Al mismo tiempo, el 81 % de los créditos fueron tomados por personas de los estratos 1, 2 y 3, lo que refuerza el papel del crédito como una herramienta clave para que estos hogares puedan resolver sus gastos, sostener su consumo y acceder a bienes y servicios en el corto plazo.
Otro hallazgo relevante del análisis es el peso de las mujeres en esta dinámica. En 2025, las mujeres concentraron el 60% de la participación observada, frente al 40% de los hombres, destacando así, su liderazgo e incidencia para el desarrollo de la economía nacional. Del mismo modo, el grupo de 26 a 40 años presentó el mayor peso, con un 41%, lo que evidencia una fuerte concentración de la población en plena edad productiva para generar oportunidades, ya sea a través del consumo o de la creación de emprendimientos.

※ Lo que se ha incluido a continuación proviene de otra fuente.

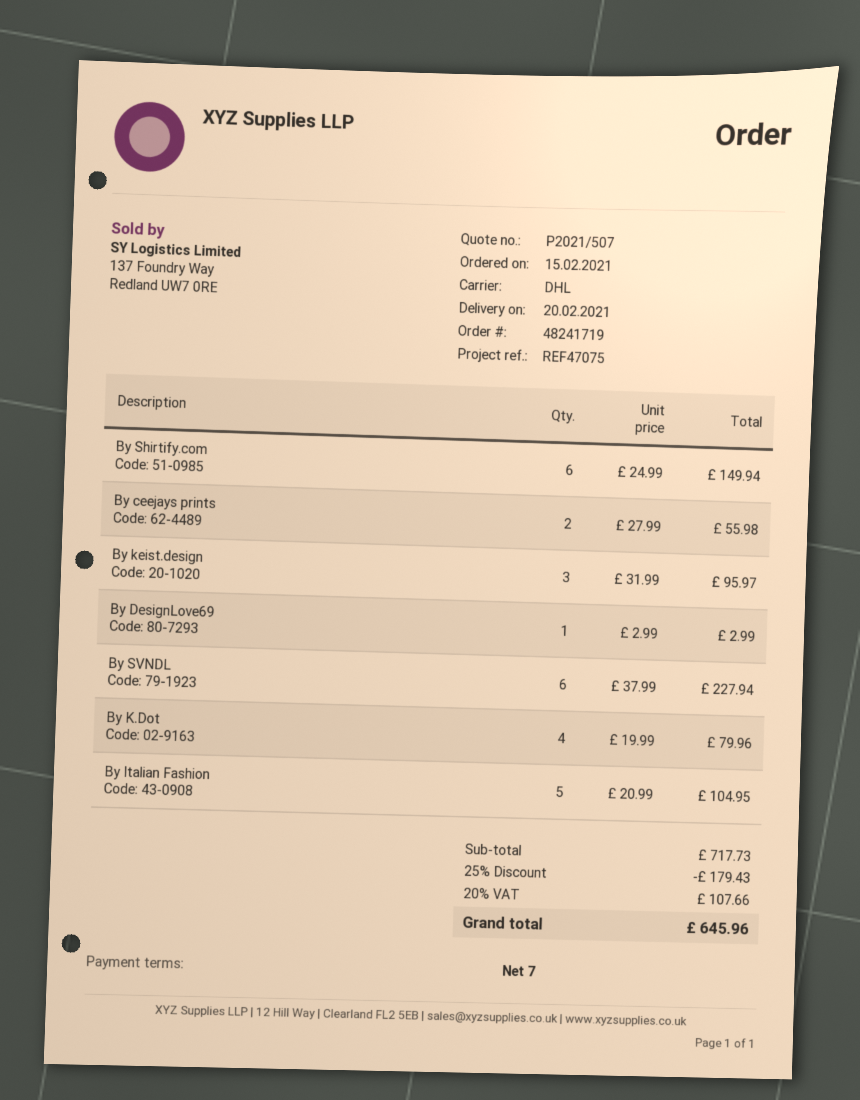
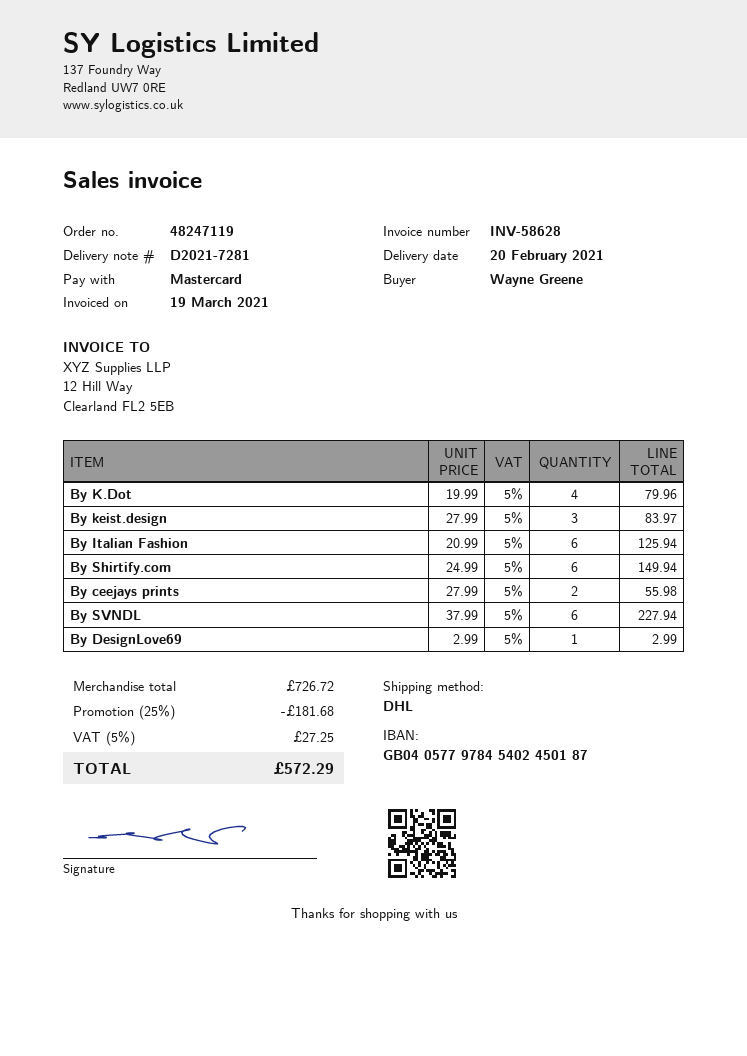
order number: 48241719 -> 48247119
By keist.design: 3 x 31.99 = 95.97 -> 3 x 27.99 = 83.97
By Italian Fashion: 5 x 20.99 = 104.95 -> 6 x 20.99 = 125.94
subtotal: 717.73 -> 726.72
discount: 25% = 179.43 -> 25% = 181.68
tax: 20% = 107.66 -> 5% = 27.25
total: 645.96 -> 572.29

“El dato de fondo no es solo que predominan los montos bajos o los plazos cortos; es que el crédito formal se está usando, sobre todo, para resolver el día a día de los hogares. Esa lectura dice mucho sobre cómo se está moviendo hoy la economía real de los colombianos, porque muestra que una parte importante del financiamiento ya no está asociada a grandes compras, sino a decisiones cotidianas que permiten sostener el consumo y responder a gastos concretos.”, señaló David Bocanument, presidente de FGA Fondo de Garantías.
El análisis también evidencia diferencias claras entre los segmentos. En los estratos 1, 2 y 3, el 66% de la participación se concentró en desembolsos de hasta $1 millón. En los estratos 4, 5 y 6, ese peso bajó a 53%. En contraste, la participación de desembolsos superiores a $10 millones fue del 9% en los estratos 1, 2 y 3, frente al 18% en los estratos 4, 5 y 6. Esto confirma que los montos bajos predominan en todos los segmentos, pero que los créditos de mayor valor ocupan más espacio a medida que aumenta el nivel socioeconómico.
En conjunto, los resultados muestran que en 2025 el crédito en Colombia estuvo menos marcado por grandes decisiones de gasto y más por su papel como herramienta de ajuste cotidiano. La coincidencia en montos bajos, plazos cortos y alta participación de ingresos medios y bajos no es aislada: revela un mercado en el que el financiamiento formal se ha integrado a la forma en que los hogares administran su liquidez y responden a una realidad económica más exigente, con usos que varían según su capacidad de ingreso.